### Work instructions:
What is needed here is every line of the records that includes "none".

─── Data for processing

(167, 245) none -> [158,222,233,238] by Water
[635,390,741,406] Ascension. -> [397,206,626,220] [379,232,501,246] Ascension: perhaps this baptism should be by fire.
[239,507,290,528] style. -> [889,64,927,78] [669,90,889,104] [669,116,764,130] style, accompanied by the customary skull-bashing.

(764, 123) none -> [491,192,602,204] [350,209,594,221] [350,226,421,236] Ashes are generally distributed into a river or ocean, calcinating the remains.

──────
─── Data for processing

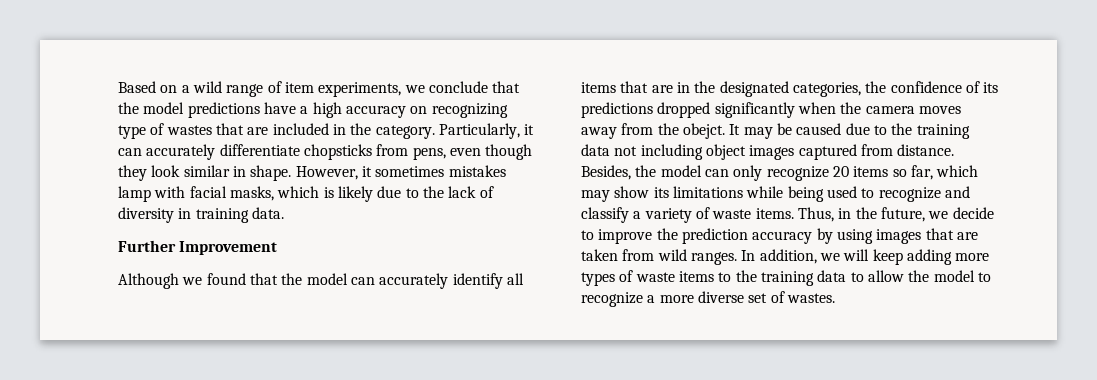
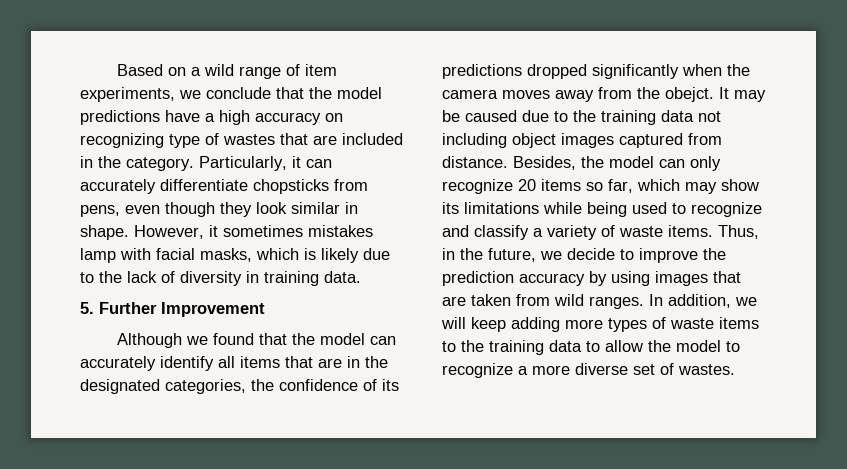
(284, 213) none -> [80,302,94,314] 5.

──────

### Completed exercise:
(167, 245) none -> [158,222,233,238] by Water
(764, 123) none -> [491,192,602,204] [350,209,594,221] [350,226,421,236] Ashes are generally distributed into a river or ocean, calcinating the remains.
(284, 213) none -> [80,302,94,314] 5.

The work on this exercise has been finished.